Le Président Fritch à la réunion du Groupe des dirigeants polynésiens à Auckland
Le Président Fritch à la réunion du Groupe des dirigeants polynésiens à Auckland
SUVA, dimanche 6 septembre 2015 (Flash d’Océanie) – Les deux premières semaines de septembre devraient voir se succéder, quasiment dos à dos, deux sommets à vocations régionale, de la part de deux organisations apparaissant de plus en plus comme rivales.
Le premier sommet au calendrier vient de s’achever à Suva : troisième édition de l’exercice, ce (Forum de Développement des Îles du Pacifique, PIDF), créé il y a trois ans sur l’initiative de Fidji, alors exclu de la communauté régionale et internationale pour cause de non-retour à la démocratie, a une nouvelle fois réuni des partenaires, chefs d’États et de gouvernements d’Océanie, mais aussi des représentants de territoires ou collectivités comme les Françaises de Nouvelle-Calédonie ou de Polynésie française.
Cette organisation, qui est désormais dotée d’un siège permanent et d’un secrétaire général en la personne du Samoan François Martel, a aussi fait adopter, au cours de ce sommet (du 2 au 4 septembre 2015 dans la capitale fidjienne), sa charte, sorte d’acte constituant censé jouer le rôle de feuille de route.
Le PIDF, souvent décrit comme une sorte d’ « Alter-Forum » (en référence directe au plus ancien Forum des Îles du Pacifique (FIP, lui aussi basé à Suva depuis le début des années 1970), se targue aussi d’inclure plus volontiers les entités non gouvernementales, y compris les acteurs du secteur privée de l’Océanie insulaire.
Cette année, les invités de marque représentants pays et organisations internationales, ont notamment été la Thaïlande (représentée par son Vice-premier ministre, le général Tanasak Patimapragorn), mais aussi le Secrétaire Général du Commonwealth Kamalesh Sharma ou encore Mary Robinson, envoyée spéciale des Nations-Unies pour les questions de changements climatiques.
Ces deux dernières personnalités doivent aussi participer, dans la foulée, au 46ème sommet des dirigeants du FIP qui, lui, doit se dérouler dans la capitale papoue Port-Moresby du 7 au 11 septembre 2015.
Mais malgré une invitation à réintégrer le FIP après la tenue d’élections démocratiques en septembre 2014, le gouvernement fidjien et en particulier celui qui le dirige désormais légitimement, l’ancien putschiste Franck Bainimarama, refusent toujours apparemment de participer au FIP au sommet.
À sa place, l’ancien chef des armées a décidé d’envoyer son ministre des affaires étrangères, Ratu Inoke Kubuabola.
Fidji, depuis son exclusion du FIP, en 2009 (suivie de l’annonce de sa réinsertion en 2014), maintient en effet qu’une refonte de cette organisation est nécessaire, pour cause d’ « influence excessive » de deux de ses membres fondateurs : l’Australie et la Nouvelle-Zélande.
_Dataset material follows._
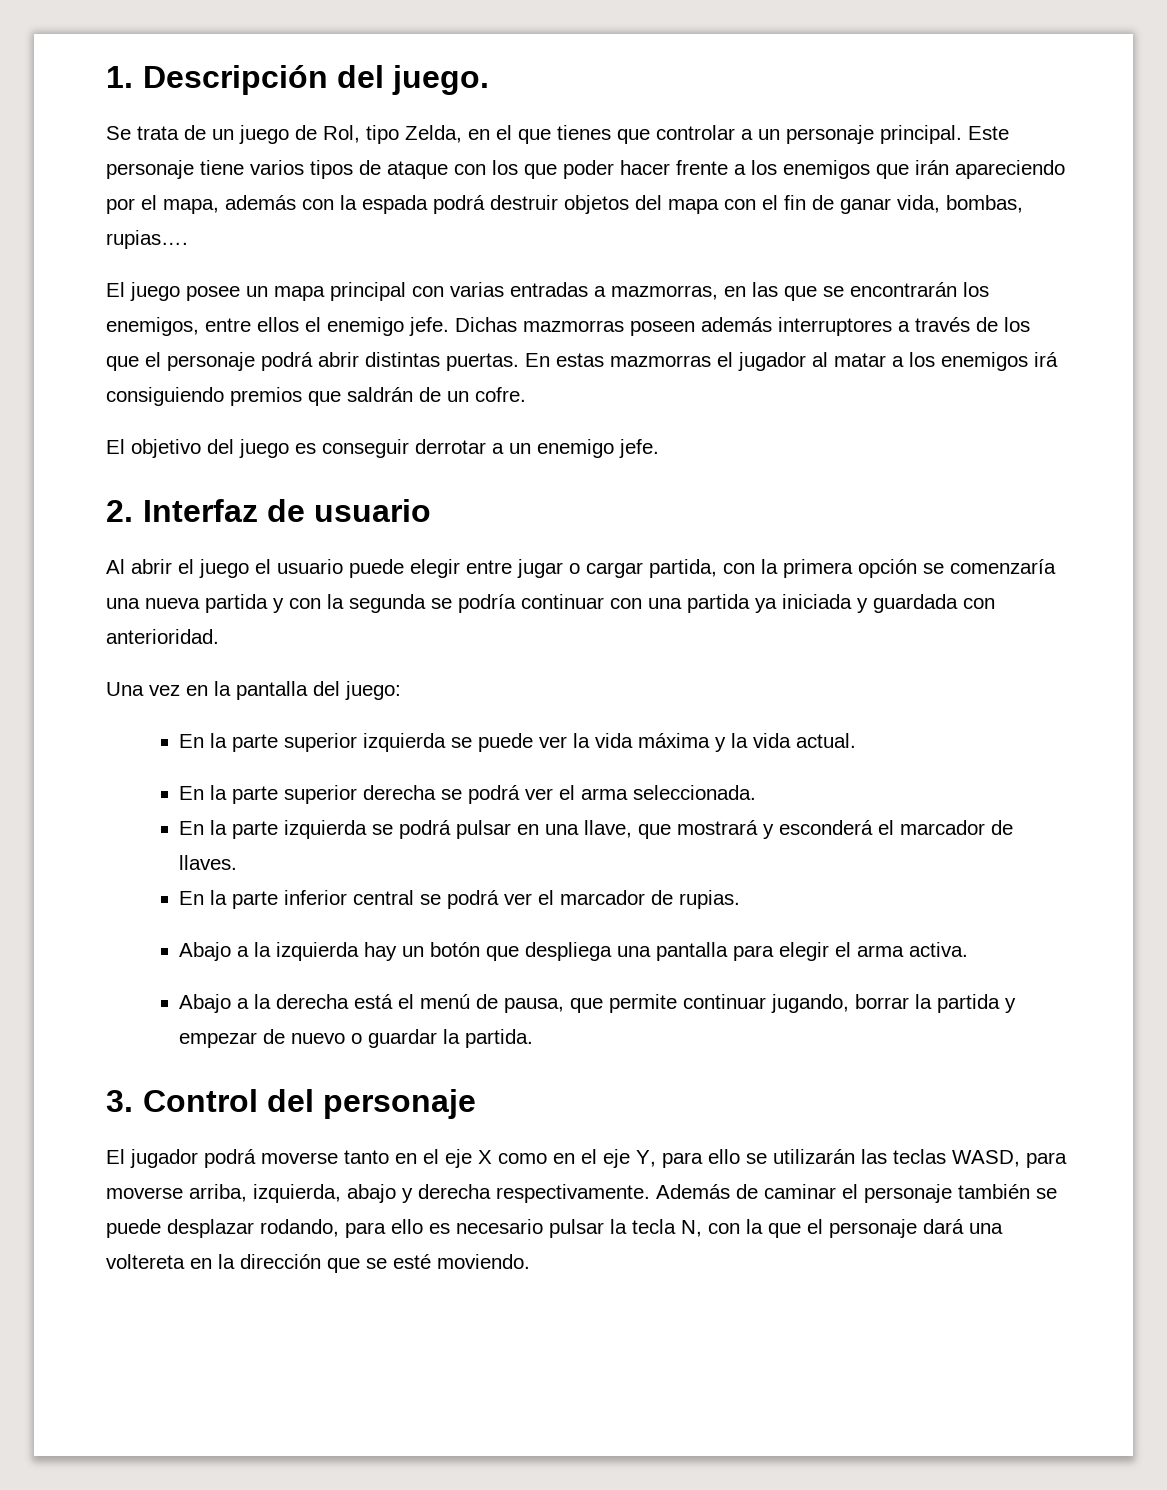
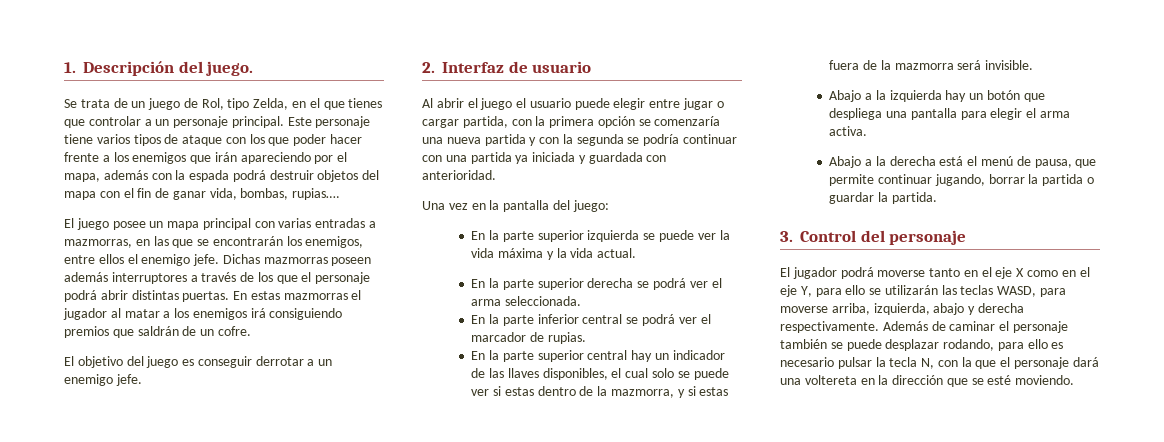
- En la parte izquierda se podrá pulsar en una llave, que mostrará y esconderá el marcador de llaves.
+ En la parte superior central hay un indicador de las llaves disponibles, el cual solo se puede ver si estas dentro de la mazmorra, y si estas fuera de la mazmorra será invisible.
- Abajo a la derecha está el menú de pausa, que permite continuar jugando, borrar la partida y empezar de nuevo o guardar la partida.
+ Abajo a la derecha está el menú de pausa, que permite continuar jugando, borrar la partida o guardar la partida.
Depuis cette prise de position, toujours inchangée, et la tenue de ses élections à Fidji, l’archipel pose comme condition à sa participation au plus haut niveau un examen de conscience au sein du FIP.
La logique souvent invoquée par Suva est que si l’Australie et la Nouvelle-Zélande continuent à jouir du statut de membre plein (auquel Fidji préfèrerait celui de partenaire de développement, au même titre que la douzaine de pays et organisation désignés comme « partenaires » au sein du « dialogue post-Forum » qui se tient chaque année dans la foulée des sommets), alors les autres partenaires devraient eux aussi être des membres de plein droit.

Épitomé de ces rivalités d’influence : le dossier de l’environnement.

À l’issue du troisième sommet du PIDF, les dirigeants se sont fendus d’une « déclaration de Suva », censée interpeller la communauté internationale en termes parfois loin des formules diplomatiques, au sujet de leur responsabilité dans la réduction des émissions de gaze à effet de serre contribuant au réchauffement climatique planétaire.

Ces déclarations interviennent à quelques semaines du sommet COP21 qui devrait avoir lieu à Paris, sous l’égide de l’ONU et sous les auspices français, avec pour objectif affiché de parvenir à des engagements contraignants de la part des principaux pays émetteurs de gaz à effet de serre.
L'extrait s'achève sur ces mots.